Sunday, August 20, 2006

cure for what ails ya...

i think i caught the back-to-school malaise. maybe it's a real illness from all those errant, exotic germs my 1st grader hauled home on his backpack and grimy water bottle, but i'm just so emotionally drained this week. i remember the friday night after robby's first week of kindergarten last year, i just cried and cried and cried. i let loose and wailed. thought it was just hormones (preggo with the littlest at the time) but now i just know that routine change is a real booger.

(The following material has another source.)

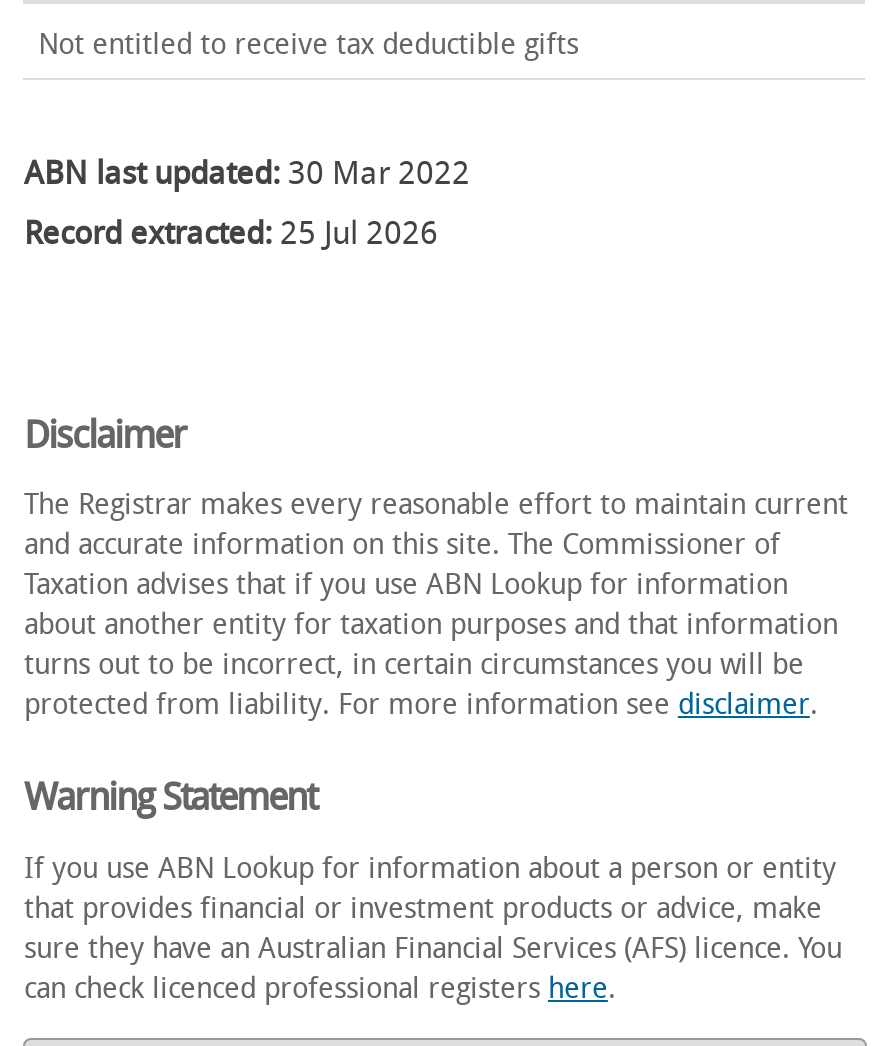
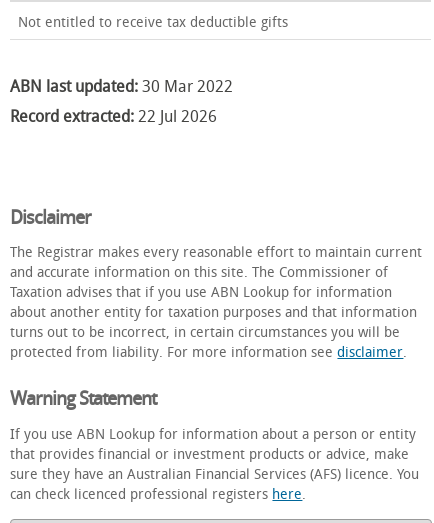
- Record extracted: 25 Jul 2026
+ Record extracted: 22 Jul 2026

so on friday after the threesome's bedtime, i took off for a walk and ended up in the back of our neighborhood (nothing like our box-house, stripped down suburban sameness... it's thick pine interspersed with farms and horses, reminds me of where i went to camp in middle school.) anyhow, what a respite. i got to fantasizing. (hoodlum hubby started salivating when i told him this, but, poor guy, we fantasize a bit differently!) i really want to live somewhere beautiful. and less inhabited. and out of the blacktop barrage. maybe with the kids in college we can get a place in the N.C. mtns. or heck, montana. whenever i go nuts over scenery in movies, it's ALWAYS filmed in montana. except today -- PBS travel special the oldest flipped to. new fantasy! i want to go http://www.fairmont.com/lakelouise/ it doesn't have to be this particular resort, but it has to be really nearby. i am already counting down. for now, i'd settle for someone turning down my bed and leaving a tasty chocolate mint.

blogging when i should be jogging...

or sleeping... or doing sudoku puzzles to enhance my brain power... i never thought i'd become a blogger. but here's my story....

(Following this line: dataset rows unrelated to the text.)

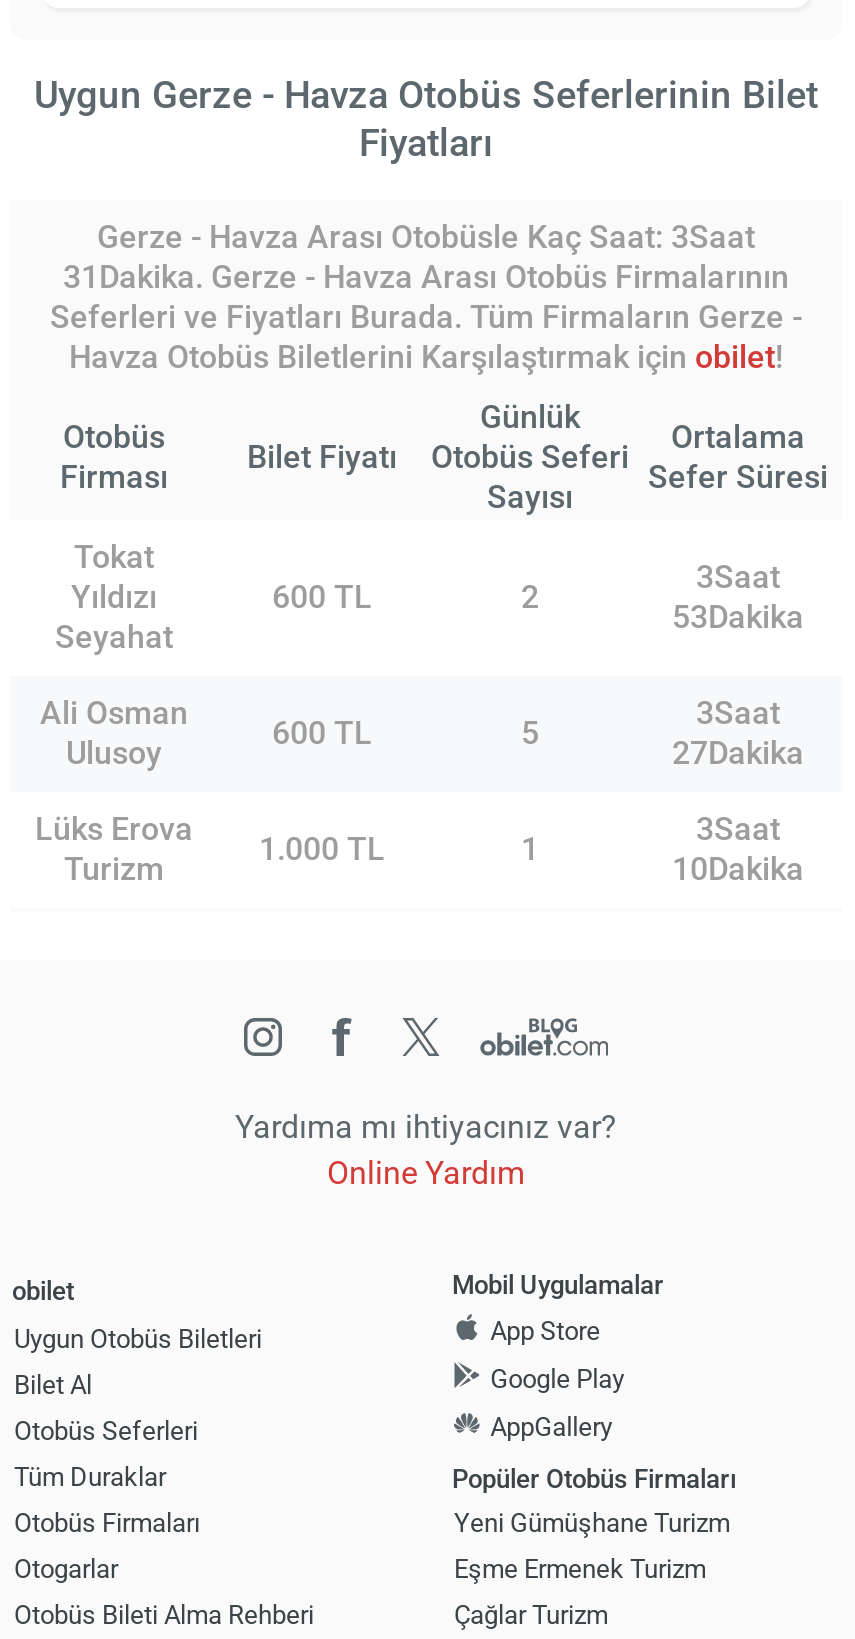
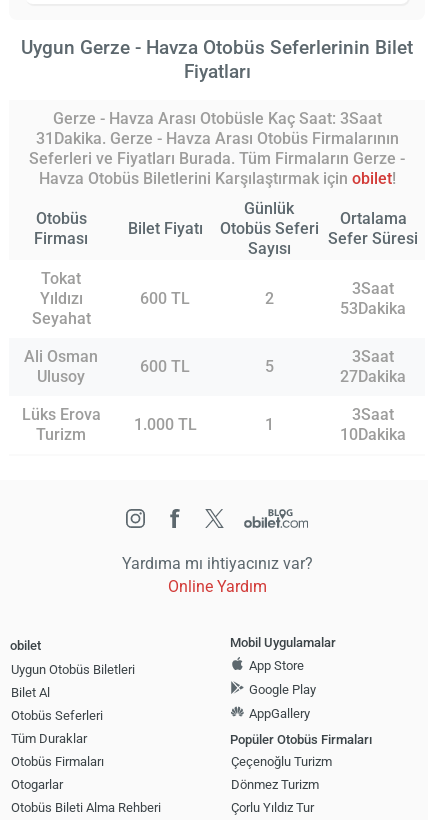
- Yeni Gümüşhane Turizm
+ Çeçenoğlu Turizm

- Eşme Ermenek Turizm
+ Dönmez Turizm

- Çağlar Turizm
+ Çorlu Yıldız Tur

so i'm at this backyard barbeque last night, munching on this savory salad -- fresh tomatoes, little broccoli bites, sliced hardboiled egg, big hunks of tangy parmasean all topped with my homemade honey balsamic -- while my sister-in-law's uncle is describing his wife's cancer.

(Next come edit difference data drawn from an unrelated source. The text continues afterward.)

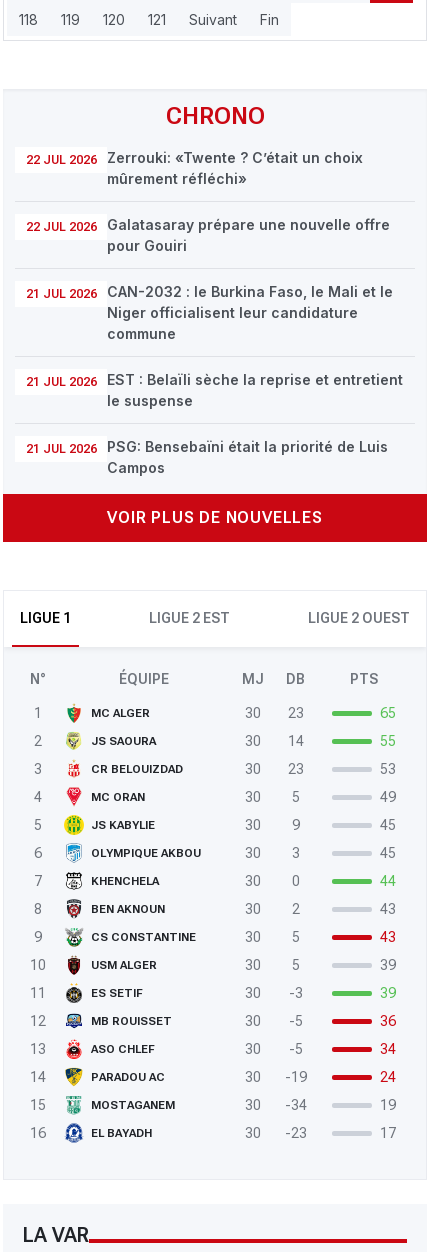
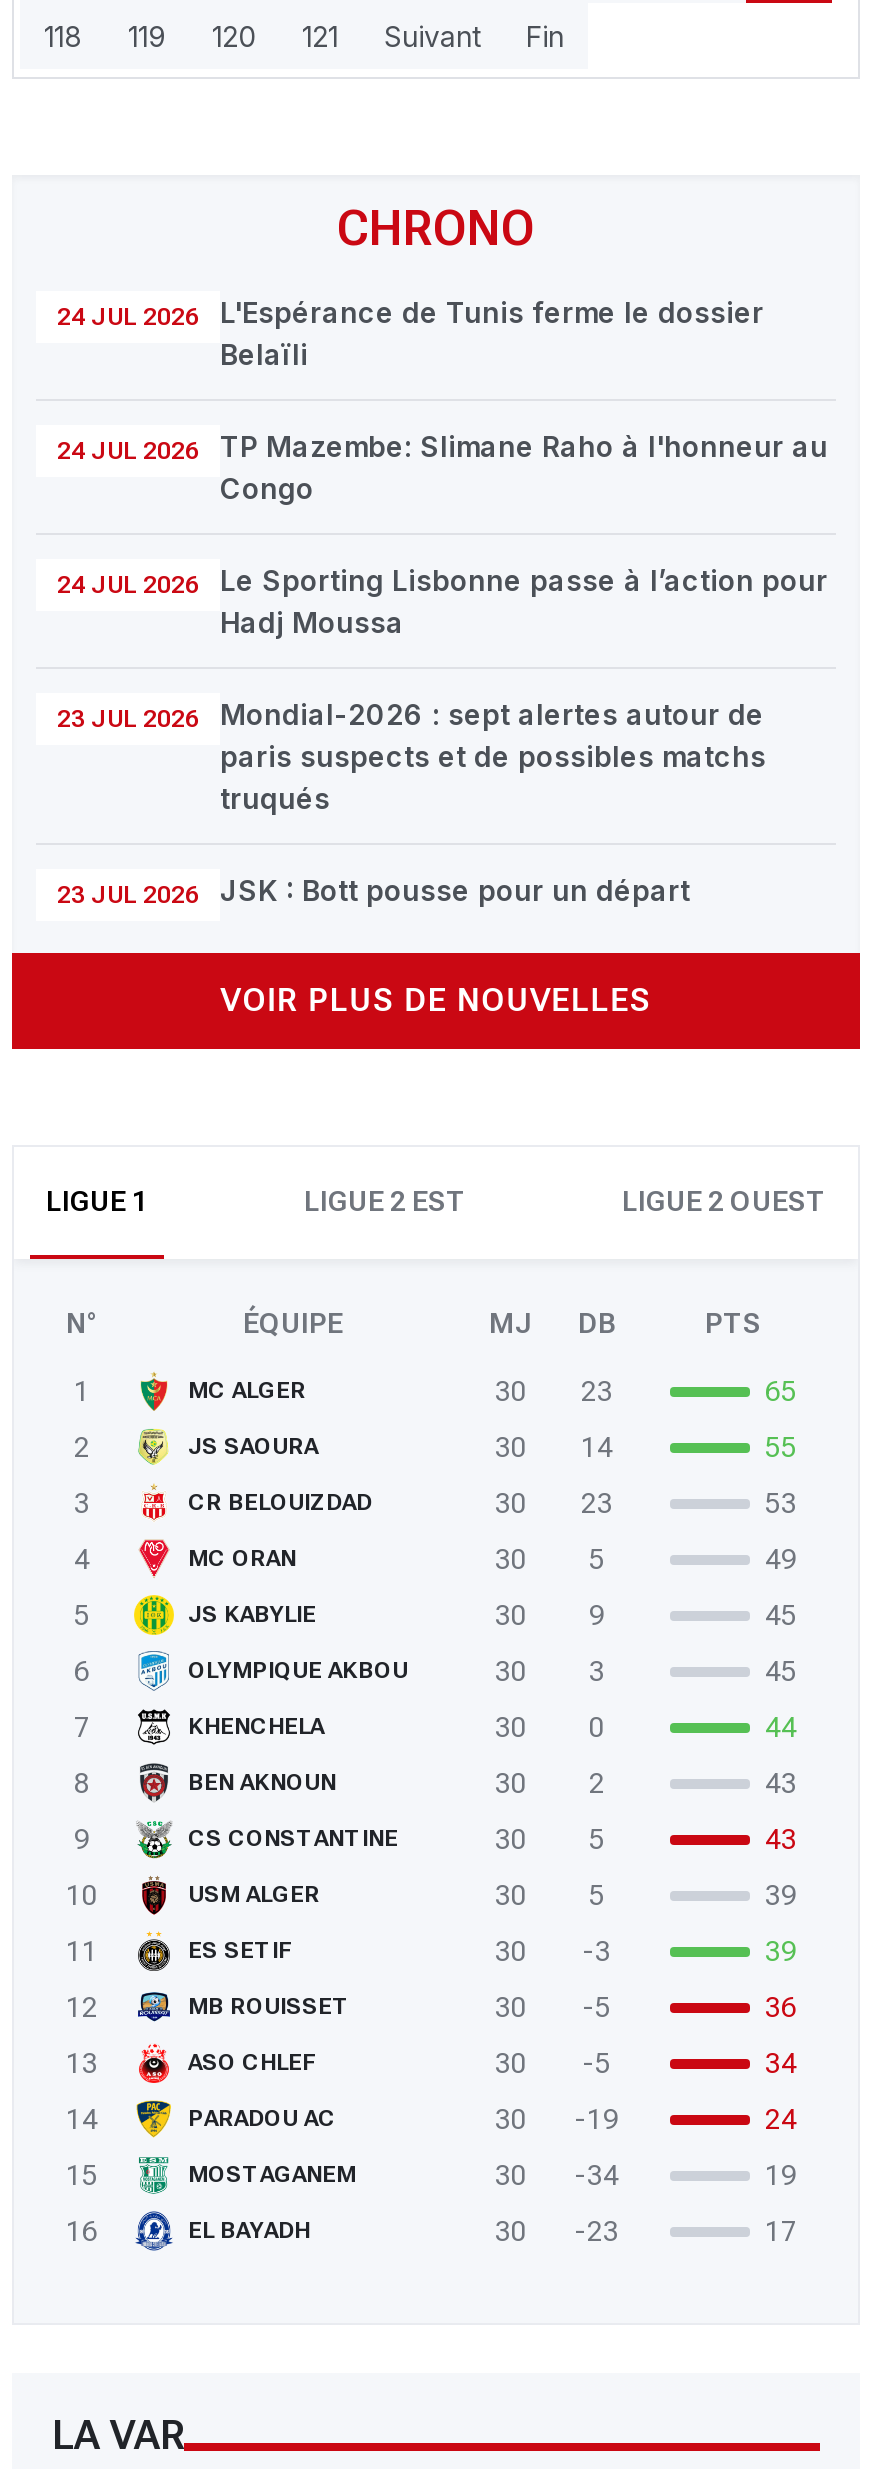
- 22 JUL 2026
- Zerrouki: «Twente ? C’était un choix
- mûrement réfléchi»
+ 24 JUL 2026
+ L'Espérance de Tunis ferme le dossier
+ Belaïli

- 22 JUL 2026
- Galatasaray prépare une nouvelle offre
- pour Gouiri
+ 24 JUL 2026
+ TP Mazembe: Slimane Raho à l'honneur au
+ Congo

- 21 JUL 2026
- CAN-2032 : le Burkina Faso, le Mali et le
- Niger officialisent leur candidature
- commune
+ 24 JUL 2026
+ Le Sporting Lisbonne passe à l’action pour
+ Hadj Moussa

- 21 JUL 2026
- EST : Belaïli sèche la reprise et entretient
- le suspense
+ 23 JUL 2026
+ Mondial-2026 : sept alertes autour de
+ paris suspects et de possibles matchs
+ truqués

- 21 JUL 2026
- PSG: Bensebaïni était la priorité de Luis
- Campos
+ 23 JUL 2026
+ JSK : Bott pousse pour un départ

she can barely walk. she's on morphine. the pain is horrible. she has to make herself get up and get out. he has given up his favorite chair and that's where she's camped out -- it's the only thing comfortable enough on her back because her spine is riddled with cancer. i can hear myself crunching. the pleasureable little bites of greens are starting to feel guilty. i'm shaking my head and making myself slow down on my salad. he's saying there's nothing anyone can do. i'm saying how sorry i am and that is so damn lame. and so not enough. i'm eating a really good salad and she's dying. what's wrong with this picture?
it seems odd, but this is the event that precipitated this blog. i have so many thoughts in my brain that jumble about, whirling like the soupy mess in my washer on spin cycle. eating salad while pondering death is only one of them. here's hoping that moving that mess to "paper" will make room in the old noggin for some sanity. because real paper isn't working (how many half-used journals do i own?) and because trapped inside, it's started to feel a bit cramped.
this blog is called the mamacoaster because that's the ride i'm currently on. a lot of what you'll see here will be thoughts about my kids -- the three hooligan boys (and the big hubby hooligan too) are what dominate my days (and unfortunately, some of my nights!) but some of it will be just me. a lot of what you read might seem depressing. don't worry about me -- writing is a way i get it all out. i fret and fuss with words, but i also lay down every night and thank God for the goodness he has given me. i even have a bumper sticker on my mamamobile that says "life is good!" really. cuz it is!